How can a worker detach "safely" — is there any way to signal "I don't want messages anymore", then (a) loop over any final messages that have arrived during transmission of the signal, (b) generate their replies, and then (c) execute close() with the guarantee that no messages are being thrown away?
Edit: I suppose the raw state that I would want to enter is a "half-closed" state, where no further requests could be received — and the sender would know that — but where the return path is still open so that I can check my incoming buffer for one last arrived message and respond to it if there is one sitting in the buffer.

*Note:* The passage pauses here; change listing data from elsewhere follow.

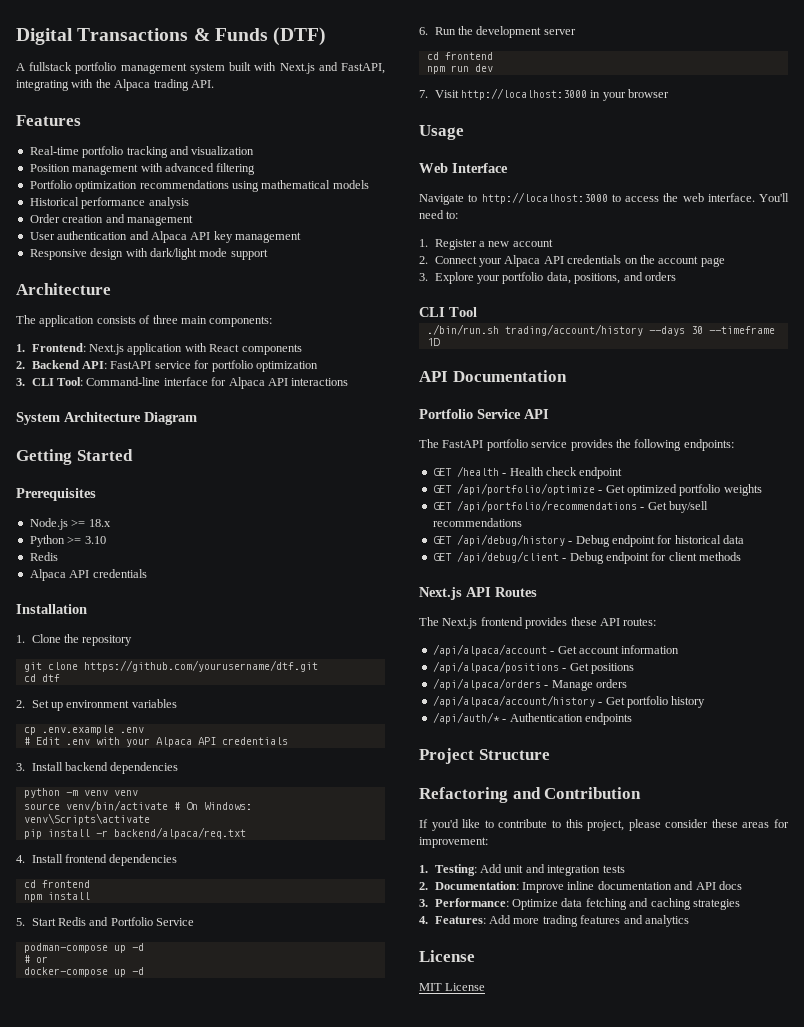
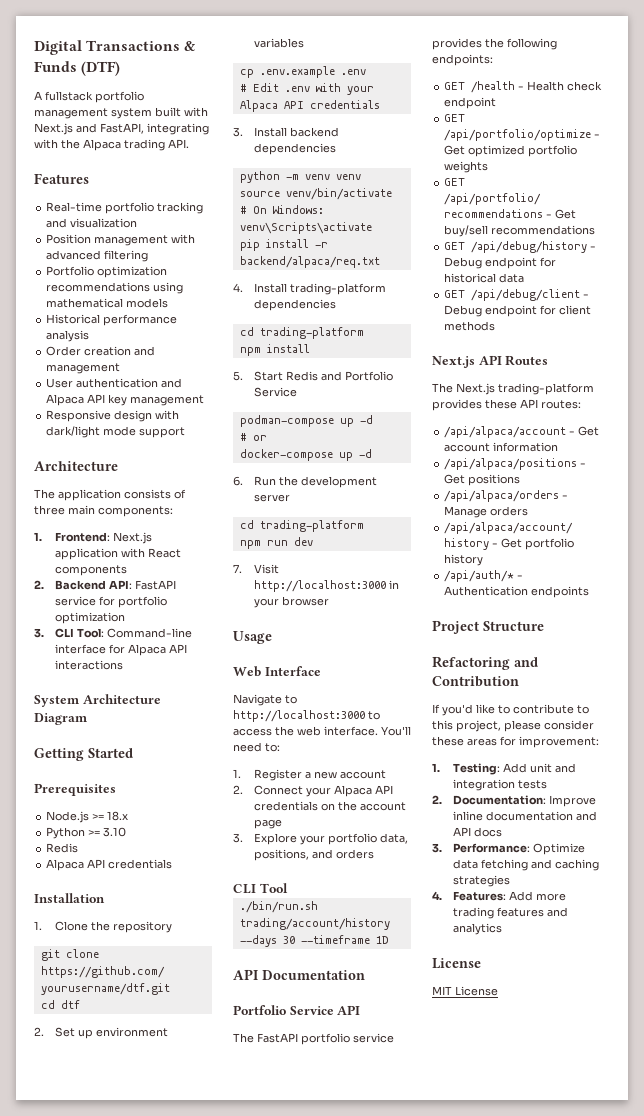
- 4. Install frontend dependencies
- cd frontend
+ 4. Install trading-platform dependencies
+ cd trading-platform
  6. Run the development server
- cd frontend
+ cd trading-platform
- The Next.js frontend provides these API routes:
+ The Next.js trading-platform provides these API routes:

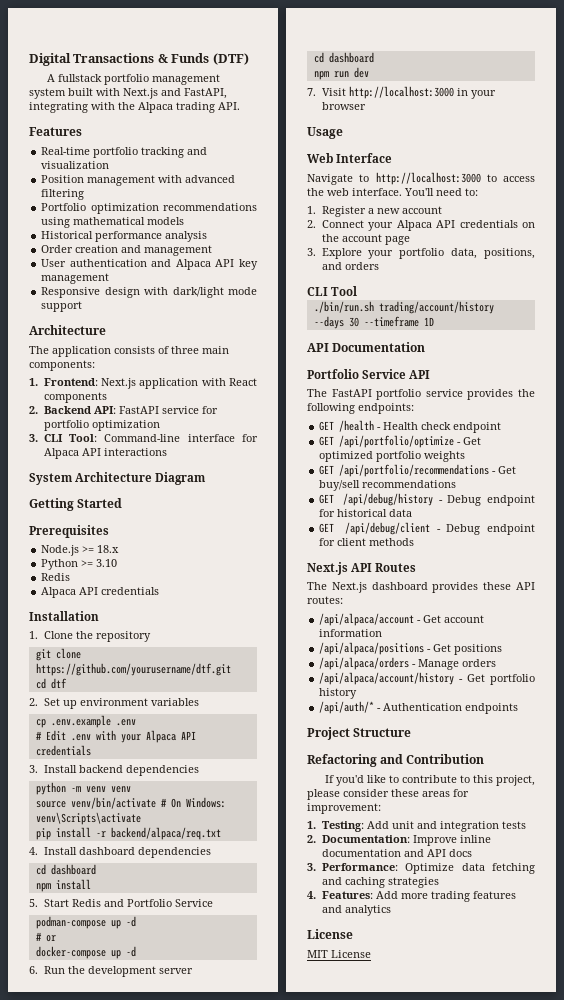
- 4. Install trading-platform dependencies
- cd trading-platform
+ 4. Install dashboard dependencies
+ cd dashboard
  6. Run the development server
- cd trading-platform
+ cd dashboard
- The Next.js trading-platform provides these API routes:
+ The Next.js dashboard provides these API routes:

Edit: In response to a good question, corrected the description to make the number of waiting messages plural, as there could be many connections waiting on replies.
You seem to think that you are trying to avoid a “simple” race condition such as in
... = zmq_recv(fd);
do_something();
zmq_send(fd, answer);
/* Let's hope a new request does not arrive just now, please close it quickly! */
zmq_close(fd);
but I think the problem is that fair queuing (round-robin) makes things even more difficult: you might already even have several queued requests on your worker. The sender will not wait for your worker to be free before sending a new request if it is its turn to receive one, so at the time you call zmq_send other requests might be waiting already.
In fact, it looks like you might have selected the wrong data direction. Instead of having a requests pool send requests to your workers (even when you would prefer not to receive new ones), you might want to have your workers fetch a new request from a requests queue, take care of it, then send the answer.
Of course, it means using XREP/XREQ, but I think it is worth it.
Edit: I wrote some code implementing the other direction to explain what I mean.
I think the problem is that your messaging architecture is wrong. Your workers should use a REQ socket to send a request for work and that way there is only ever one job queued at the worker. Then to acknowledge completion of the work, you could either use another REQ request that doubles as ack for the previous job and request for a new one, or you could have a second control socket.
Some people do this using PUB/SUB for the control so that each worker publishes acks and the master subscribes to them.
You have to remember that with ZeroMQ there are 0 message queues. None at all! Just messages buffered in either the sender or receiver depending on settings like High Water Mark, and type of socket. If you really do need message queues then you need to write a broker app to handle that, or simply switch to AMQP where all communication is through a 3rd party broker.
I've been thinking about this as well. You may want to implement a CLOSE message which notifies the customer that the worker is going away. You could then have the worker drain for a period of time before shutting down. Not ideal, of course, but might be workable.
There is a conflict of interest between sending requests as rapidly as possible to workers, and getting reliability in case a worked crashes or dies. There is an entire section of the ZeroMQ Guide that explains different answers to this question of reliability. Read that, it'll help a lot.
tl;dr workers can/will crash and clients need a resend functionality. The Guide provides reusable code for that, in many languages.
Wouldn't the simplest solution be to have the customer timeout when waiting for the reply and then retry if no reply is received?
Try sleeping before the call to close. This is fixed in 2.1 but not in 2.0 yet.